Spending is on the rise due to price growth and is expected to become more unsustainable in 2018
ANN ARBOR, MI— In March 2018, the Health Care Price Index rose by 2.2% compared to the previous year, fractionally higher than in February, and the highest rate since January 2012. Driving overall price acceleration is high hospital price growth of 3.7%, barely down from 3.8% in February—a more than 8-year high. This was driven by continuing high hospital price growth for Medicare (4.6%)—the highest Medicare rate since November 2009.
Year-over-year health spending growth has increased from 4.5% in December 2017 to 4.9% in February 2018. This acceleration has occurred in spite of recent declines in coverage. The more recent acceleration in spending has been led by hospital spending growth, which represents 32% of national health spending and which stands at 4.3% in February, up from a recent low of 2.7% in November 2017. This has been partially offset by a decline in the growth of spending on physician and clinical services, representing 20% of national health spending, which reached a recent peak of 6.1% in July 2017 and has declined steadily to a rate of 4.4% in February 2018.
Through the first quarter (Q1) of 2018, the health sector added 70,000 jobs, consistent with 2017 average quarterly growth. A slow rise in hospital hiring offset slight declines in hiring in ambulatory settings and nursing and residential care. Hospitals added 30,000 jobs in Q1 2018, continuing a rise in hospital hiring that began last year. In 2017, hospitals added 8,000 jobs in Q1; 18,000 in Q2; 24,000 in Q3; and 27,000 in Q4.

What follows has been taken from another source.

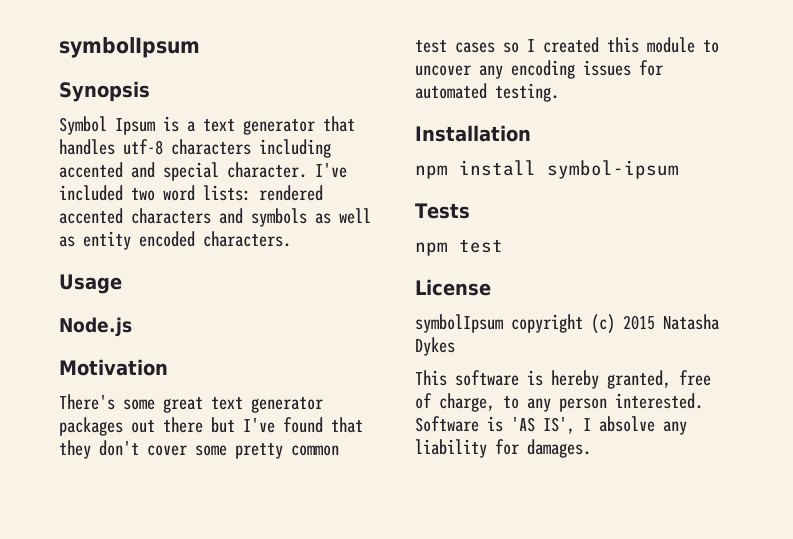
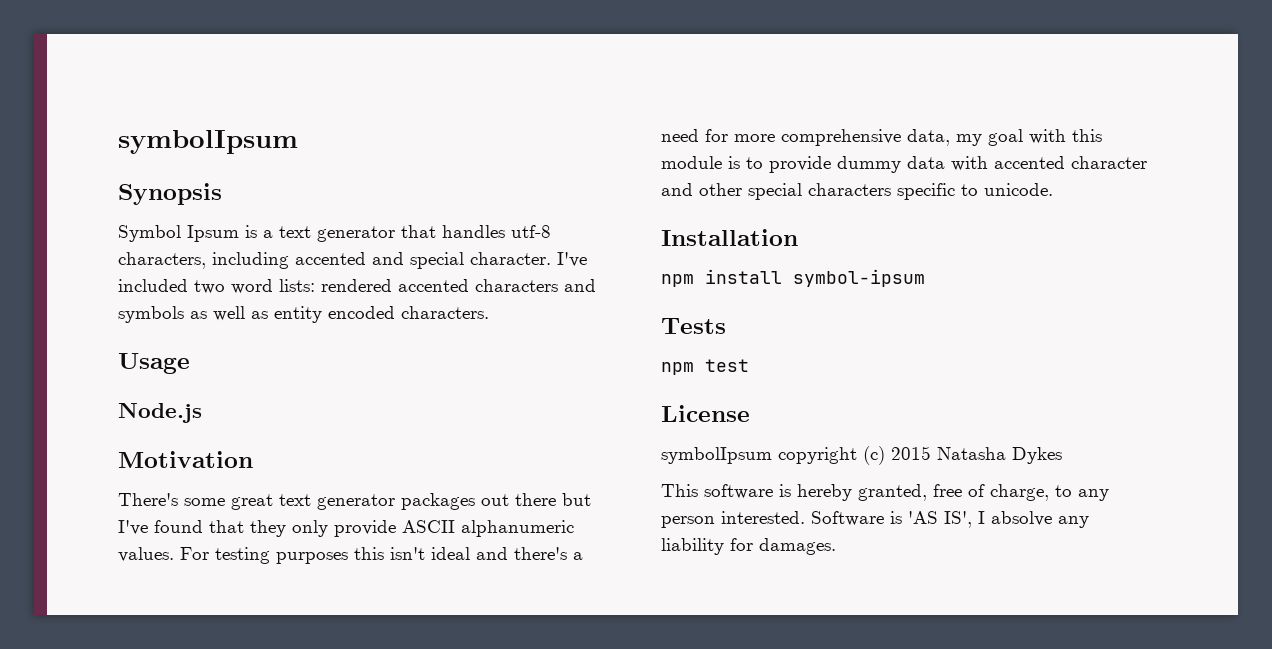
[171,139,251,155] characters -> [118,252,206,269] characters,
[99,440,339,459] [415,37,719,53] [415,60,663,79] [415,83,559,102] don't cover some pretty common test cases so I created this module to uncover any encoding issues for automated testing. -> [292,520,574,537] [118,547,583,564] [661,129,1102,146] [661,156,1147,173] [661,183,1053,200] only provide ASCII alphanumeric values. For testing purposes this isn't ideal and there's a need for more comprehensive data, my goal with this module is to provide dummy data with accented character and other special characters specific to unicode.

"Health spending is outpacing the 4.6% growth in GDP in early 2018, but the gap is small by historical standards," says Altarum Fellow Dr. Charles Roehrig. "More worrisome is the comparison to growth in full employment GDP, known as ‘potential’ GDP, which the Congressional Budget Office is projecting to grow by 3.8% in 2018. As noted in our triangle of painful choices, this amount of excess growth is not compatible with a long-term balanced federal budget, particularly in view of the recent tax cut."
Health Care Spending
At $3.60 trillion (seasonally adjusted annual rate), national health spending in February 2018 was 4.9% higher than it was in February 2017. Year-over-year spending increased in all major categories, with nursing home care growing the fastest, at 7.9%, and prescription drugs the slowest, at 4.2%.
Health Care Employment
Health care added 22,400 new jobs in March 2018, below the 12-month average of 25,300 new jobs per month. Hospitals added 9,900 jobs in March, higher than the 12-month average of 7,200 but continuing the steady growth in hiring seen since early 2017.
Health Care Prices
Health care prices in March 2018 rose 2.2% above March 2017, its highest growth rate since January 2012 (fractionally above the February 2018 growth rate). Year-over-year hospital price growth fell to 3.7% from 3.8% in February (its highest rate since November 2009). Physician and clinical services price growth rose to a still low 0.6% in March. Drug price growth fell to 1.9% in March, from 1.9% in February.